Finding the best location to cut your wood
The best location to up your wood is somewhere that there is an abundance of woo (duh!) that has already been felled or is dead. The reason for this is felling a tree is a very difficult skill in itself and should only really be attempted by someone with experience in the industry. It is not an impossible skill to learn on your own but having help as a first timer would definitely be a huge help and will help avoid property damage or bodily injury.
Follow these rules in order to avoid or limit any accidents! Chainsaws may come with a lot of safety features but they are still dangerous pieces of machinery. The best advice is to exercise caution and follow the instruction manual to a tee!
Cutting the wood
Stance: You need to stand in a way that provides upper-body support and prevents fatigue. Your feet should be spread slightly further than shoulder-length, which will help your upper body support the saw. Be careful of loose footing, such as cut pieces of wood, branches, and animal holes.
Technique: There are generally two directions to cut, upwards and downwards. Most wood is cut best by placing the saw above the wood and cutting down through it (above left). Gravity will usually pull the cut piece away from the log and you can continue cutting in this fashion. But in some cases when the log or branch is under tension, cutting from the top down will cause the wood to pinch causing the saw to become stuck within the cut. In this case, it is best to cut upwards (above right) by placing the saw beneath the wood and cutting up through it. Using the plastic wedge can help keep larger logs from pinching the saw chain
Branches First: With most fallen trees, it is best to begin cutting at the branch end first. Start by cutting off all branches that are too small for firewood. Place the saw at the base of these branches and cut them off smooth at the part of the limb or log where they are attached.
Balance: Look for branches that may be holding the trunk above the ground. These branches act as props and can be helpful in keeping the trunk elevated for easy cutting.
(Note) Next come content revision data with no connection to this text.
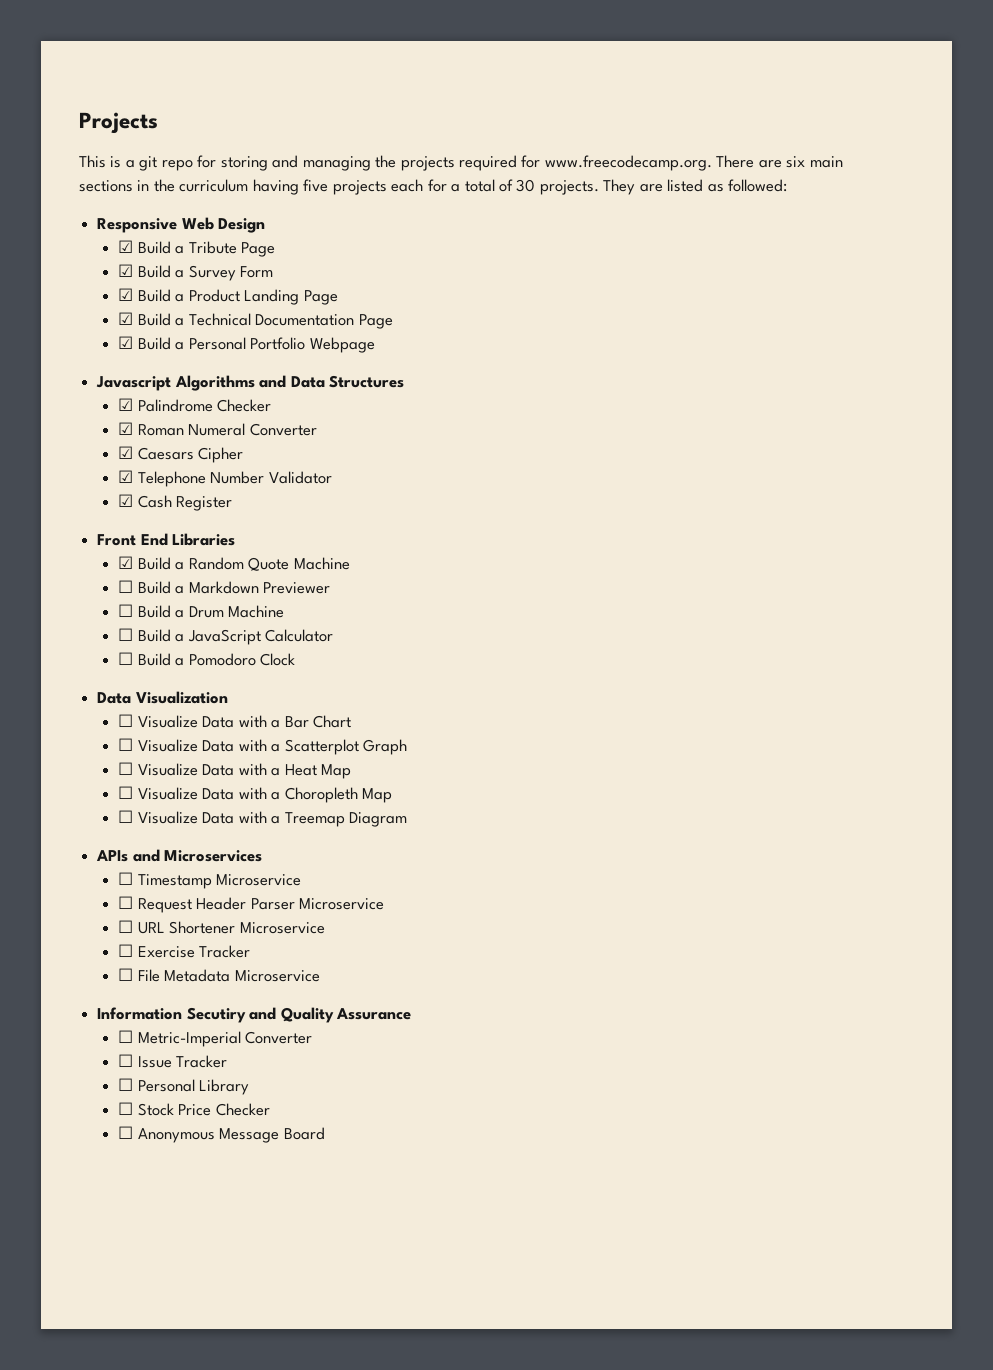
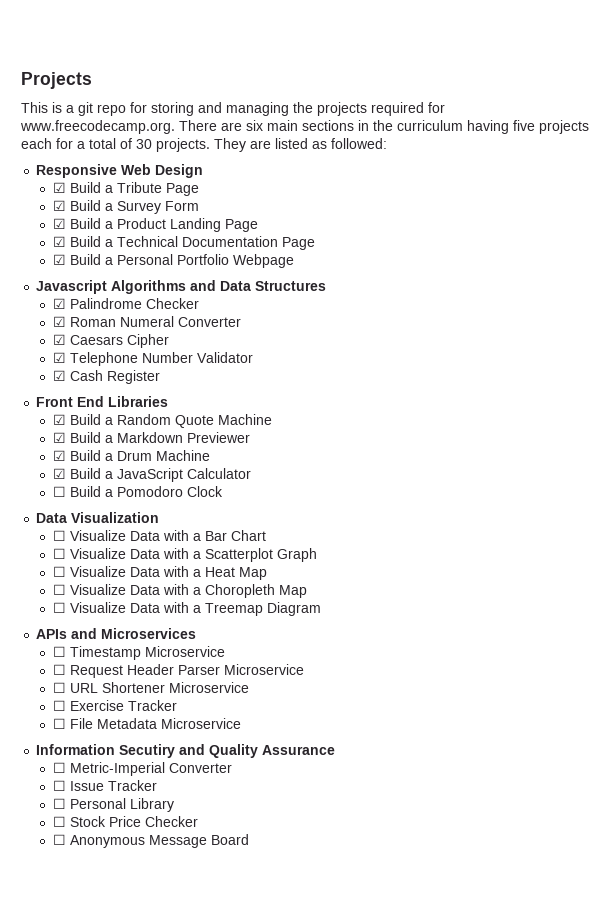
- ☐ Build a Markdown Previewer
+ ☑ Build a Markdown Previewer
- ☐ Build a Drum Machine
+ ☑ Build a Drum Machine
- ☐ Build a JavaScript Calculator
+ ☑ Build a JavaScript Calculator

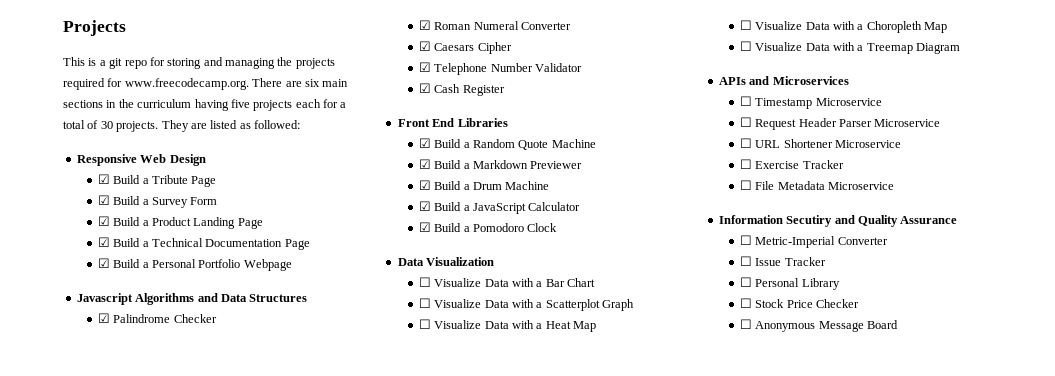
- ☐ Build a Pomodoro Clock
+ ☑ Build a Pomodoro Clock

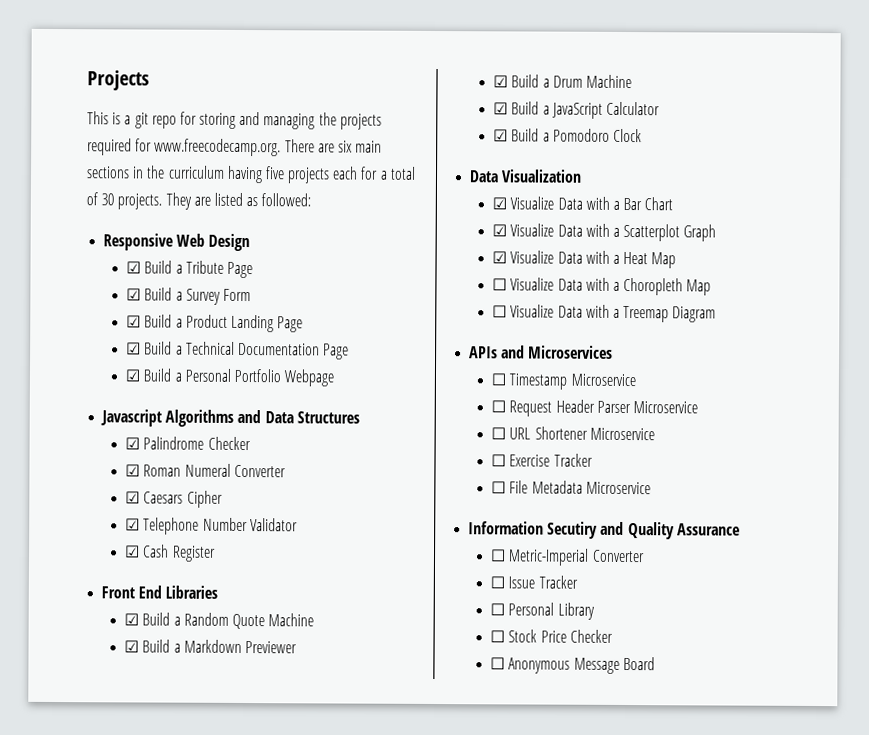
- ☐ Visualize Data with a Bar Chart
+ ☑ Visualize Data with a Bar Chart
- ☐ Visualize Data with a Scatterplot Graph
+ ☑ Visualize Data with a Scatterplot Graph
- ☐ Visualize Data with a Heat Map
+ ☑ Visualize Data with a Heat Map

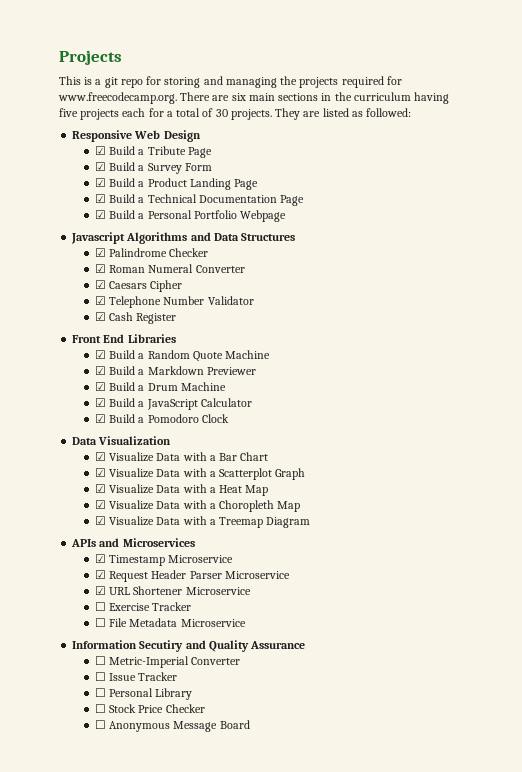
- ☐ Visualize Data with a Choropleth Map
+ ☑ Visualize Data with a Choropleth Map
- ☐ Visualize Data with a Treemap Diagram
+ ☑ Visualize Data with a Treemap Diagram
- ☐ Timestamp Microservice
+ ☑ Timestamp Microservice
- ☐ Request Header Parser Microservice
+ ☑ Request Header Parser Microservice
- ☐ URL Shortener Microservice
+ ☑ URL Shortener Microservice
You should observe the complete structure of the tree and plan your cutting in a logical order, removing most props last.
Trunks: As you progress from the top of the tree towards the trunk, the diameter of the wood will gradually thicken. You will still be cutting upwards or downwards, only it will be necessary to work the saw at different angles. Cut the wood at two 45 degree angles, or in the form of an A-framed house. When both sides of the logs are evenly cut, you should finish the piece by cutting directly downward or upward.
Dirt & Debris: Nothing will cause your saw to dull quicker than cutting into the dirt. This is why you should allow branches and other natural props to keep the wood lifted above the ground.
Half-Cut Technique: If a trunk is too heavy to lift from the ground, try cutting it into smaller sections of about six feet in length. Pre-cut each section to the size of firewood you want, leaving about two inches of each cut unfinished. Then roll the section over, exposing the uncut side. Carefully place the saw into each cut and finish the pieces of firewood. This will make cutting trunks easy and will keep your saw chain from hitting the dirt.